30 de set. de 2018

Soneto








Hoje quero escrever à moda antiga

Um soneto com versos mais perfeitos,

Para que em decassílabos vertida

Seja a paixão e eu ganhe por meus feitos



Todos os galardões de uma conquista

Em que me obriguei a engaiolar

Minha musa antes livre pela pista

E agora presa e triste a lamentar.



Não me importa, no entanto, quanto pranto

Possa ela derramar, se no terceto

Final fizer vibrar com o meu canto



O motivo que guardo e tanto clamo:

No derradeiro verso do soneto,

Dizer a todos quanto eu inda te amo!





12.9.2018


(Ilustração: Nicoletta Tomas Caravia)



28 de set. de 2018

réprobo







“Eu não tenho o sentimento do passado, nem o do futuro, 

e o presente não me parece mais do que veneno”. 

Emil Cioran 




réprobo resoluto percorro as longas ruas de outrora

o vento tosco de morros mal esculpidos molda os meus passos

subo e desço ladeiras inúteis povoadas de fantasmas trêfegos

o lenço no bolso do paletó apenas marca uma infâmia

já que meus pés estão descalços e meu ser estranha a mim mesmo

nada sinto ao ver que sou eu a caminhar pelas pedras em ruínas

menino quase homem sem sonhos nem esperanças

o futuro apenas uma bandeira rota tremulando ao vento

e o vento roendo o fruto podre caído da árvore centenária

provo apenas o rescaldo de incêndios que não provoquei

mas que gostaria que queimassem não apenas velhos casarões

mas também minha alma torpe que lamenta a desesperança

enquanto caminha no passado sem que busque o futuro

sou agora o refém de chamas não acendidas na noite longa

e o veneno da vida corrói por dentro o meu coração infame

continuo o réprobo de antes sem o passo do caminheiro

num momento sou eu e no seguinte sou apenas o outro

misturados ambos em busca de algo que nunca será encontrado






25.9.2018


(Ilustração: Olga Abramova)




26 de set. de 2018

Estão extintos os veados







Do alto de seus longos seis anos, decreta solenemente o Lucas, após visita ao zoológico, sem ter visto um só veado. Estão extintos os veados, e a gargalhada que acompanha sua convicção enche de alegria a tarde de início de primavera. Os veados estão extintos e a vida parece, neste momento, um pequeno oásis de risos e piadas, de beijos e carinhos que não extinguem o amor, pelo contrário, alimenta-o, chama a esperança para mais perto de nós, apesar da extinção compulsória dos veados. 

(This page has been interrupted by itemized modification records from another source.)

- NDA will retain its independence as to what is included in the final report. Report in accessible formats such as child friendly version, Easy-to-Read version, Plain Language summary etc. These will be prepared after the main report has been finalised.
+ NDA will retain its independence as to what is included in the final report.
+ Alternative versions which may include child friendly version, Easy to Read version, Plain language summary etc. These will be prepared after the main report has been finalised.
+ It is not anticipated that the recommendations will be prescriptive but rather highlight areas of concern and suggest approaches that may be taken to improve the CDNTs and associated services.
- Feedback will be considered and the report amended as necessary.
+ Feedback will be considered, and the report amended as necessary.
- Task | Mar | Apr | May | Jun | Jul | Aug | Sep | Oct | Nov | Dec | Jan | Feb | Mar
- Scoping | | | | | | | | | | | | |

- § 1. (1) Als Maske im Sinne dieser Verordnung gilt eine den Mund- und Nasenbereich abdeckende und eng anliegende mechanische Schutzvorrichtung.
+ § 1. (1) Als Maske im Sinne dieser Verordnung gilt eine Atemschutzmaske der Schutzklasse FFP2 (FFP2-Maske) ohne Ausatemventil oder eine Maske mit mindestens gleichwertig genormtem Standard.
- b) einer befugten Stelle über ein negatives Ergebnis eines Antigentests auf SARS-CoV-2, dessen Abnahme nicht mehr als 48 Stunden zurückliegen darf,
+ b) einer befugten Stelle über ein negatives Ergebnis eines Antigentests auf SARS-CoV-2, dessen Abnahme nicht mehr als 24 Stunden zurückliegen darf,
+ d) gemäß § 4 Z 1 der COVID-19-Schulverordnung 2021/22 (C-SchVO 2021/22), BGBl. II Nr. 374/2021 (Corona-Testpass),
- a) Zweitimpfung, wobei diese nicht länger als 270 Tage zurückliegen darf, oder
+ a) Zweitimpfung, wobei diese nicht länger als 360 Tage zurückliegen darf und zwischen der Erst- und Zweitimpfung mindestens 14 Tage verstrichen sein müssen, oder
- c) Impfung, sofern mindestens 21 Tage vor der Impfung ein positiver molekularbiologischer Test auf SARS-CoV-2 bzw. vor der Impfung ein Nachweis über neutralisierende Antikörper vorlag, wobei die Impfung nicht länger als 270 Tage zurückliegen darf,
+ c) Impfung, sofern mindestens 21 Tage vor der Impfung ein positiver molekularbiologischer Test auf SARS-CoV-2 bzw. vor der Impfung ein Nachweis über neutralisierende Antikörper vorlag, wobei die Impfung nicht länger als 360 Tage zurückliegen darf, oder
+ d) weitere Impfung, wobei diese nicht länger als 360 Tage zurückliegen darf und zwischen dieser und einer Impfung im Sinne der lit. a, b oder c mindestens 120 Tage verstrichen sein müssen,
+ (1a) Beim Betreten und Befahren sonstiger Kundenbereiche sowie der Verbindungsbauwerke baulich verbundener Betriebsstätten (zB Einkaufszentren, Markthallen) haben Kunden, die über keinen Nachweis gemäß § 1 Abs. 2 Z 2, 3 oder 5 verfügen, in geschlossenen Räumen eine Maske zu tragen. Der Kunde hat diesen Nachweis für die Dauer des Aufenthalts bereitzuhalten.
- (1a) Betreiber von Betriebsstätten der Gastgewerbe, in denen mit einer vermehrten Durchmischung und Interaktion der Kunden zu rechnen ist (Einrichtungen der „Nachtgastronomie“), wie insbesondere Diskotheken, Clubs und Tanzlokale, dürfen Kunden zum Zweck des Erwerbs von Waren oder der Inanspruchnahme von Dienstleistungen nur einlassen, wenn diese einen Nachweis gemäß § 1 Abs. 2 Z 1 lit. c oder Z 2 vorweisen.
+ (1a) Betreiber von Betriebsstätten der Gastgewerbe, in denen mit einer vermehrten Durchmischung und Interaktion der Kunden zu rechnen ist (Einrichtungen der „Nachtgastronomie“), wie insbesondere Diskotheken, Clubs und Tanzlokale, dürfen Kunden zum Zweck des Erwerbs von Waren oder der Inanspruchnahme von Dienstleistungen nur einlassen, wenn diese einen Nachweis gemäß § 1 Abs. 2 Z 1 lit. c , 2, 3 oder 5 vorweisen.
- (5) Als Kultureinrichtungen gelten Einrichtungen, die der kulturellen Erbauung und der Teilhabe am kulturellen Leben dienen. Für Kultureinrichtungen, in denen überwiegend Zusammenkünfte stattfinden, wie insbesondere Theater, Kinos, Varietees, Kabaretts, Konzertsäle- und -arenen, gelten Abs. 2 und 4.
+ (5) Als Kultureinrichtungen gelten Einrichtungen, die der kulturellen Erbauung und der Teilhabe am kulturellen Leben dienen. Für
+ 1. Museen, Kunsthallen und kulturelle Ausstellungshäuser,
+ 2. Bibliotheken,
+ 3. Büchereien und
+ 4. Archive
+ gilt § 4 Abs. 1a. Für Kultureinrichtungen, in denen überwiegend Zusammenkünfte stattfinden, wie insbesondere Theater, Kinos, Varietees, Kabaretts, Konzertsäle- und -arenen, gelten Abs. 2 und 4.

Nossa imaginação voa alto e pensamos, pensamos que, apesar de toda a convicção do garoto divertido que nos enche a vida de chistes e brincadeiras, os veados na verdade mais verdadeira não estão, felizmente, extintos. Estão, sim, mais vivos do que nunca. Sentam-se conosco à mesa e riem de nossas convicções também infantis como a do Lucas, e nós rimos de seus chistes e seus trejeitos, alegres e felizes como rimos da seriedade do neto travesso. São eles, os veados, hoje, nossos chefes e nossos subordinados, sem que haja nenhum estranhamento de qualquer uma das partes. Vestem-se com roupas sérias, paletó e gravata, e nós rimos deles porque eles se acham engraçados assim vestidos, e não há nenhum reparo a que o façam. Ou usam roupas extravagantes e coloridas, saltos altos e unhas pintadas, e olhamos seriamente para eles, para ver se não há nada fora de lugar e se tudo está nos conformes, porque assim deve ser. Festejam suas fraquezas em grandes paradas, para mostrar que estão cada vez mais fortes e nós os aplaudimos mesmo quando não há motivo para aplausos, apenas por cortesia, assim como eles fazem com nossas perturbações e incentivam nossas caminhadas pelas ruas pedregosas do respeito mútuo. Candidatam-se a cargos eletivos e nós os criticamos por suas posições políticas, quando não concordamos com suas ideias e eles, os veados, que não, de forma alguma, não estão extintos, devolvem o nosso desdém com seus olhares oblíquos e tudo acaba de certa forma muito bem. E os veados – sejam eles sérios homens de negócios ou artistas de cinema, sejam eles lindas mulheres a desfilar em passarelas ou a receber chefes de estado em gabinetes vetustos, sejam eles ou elas, enfim – deixaram de frequentar nosso imaginário para frequentarem nossas vidas como o Lucas, que diz que eles estão extintos, provocando gargalhadas que preenchem a tarde de primavera... 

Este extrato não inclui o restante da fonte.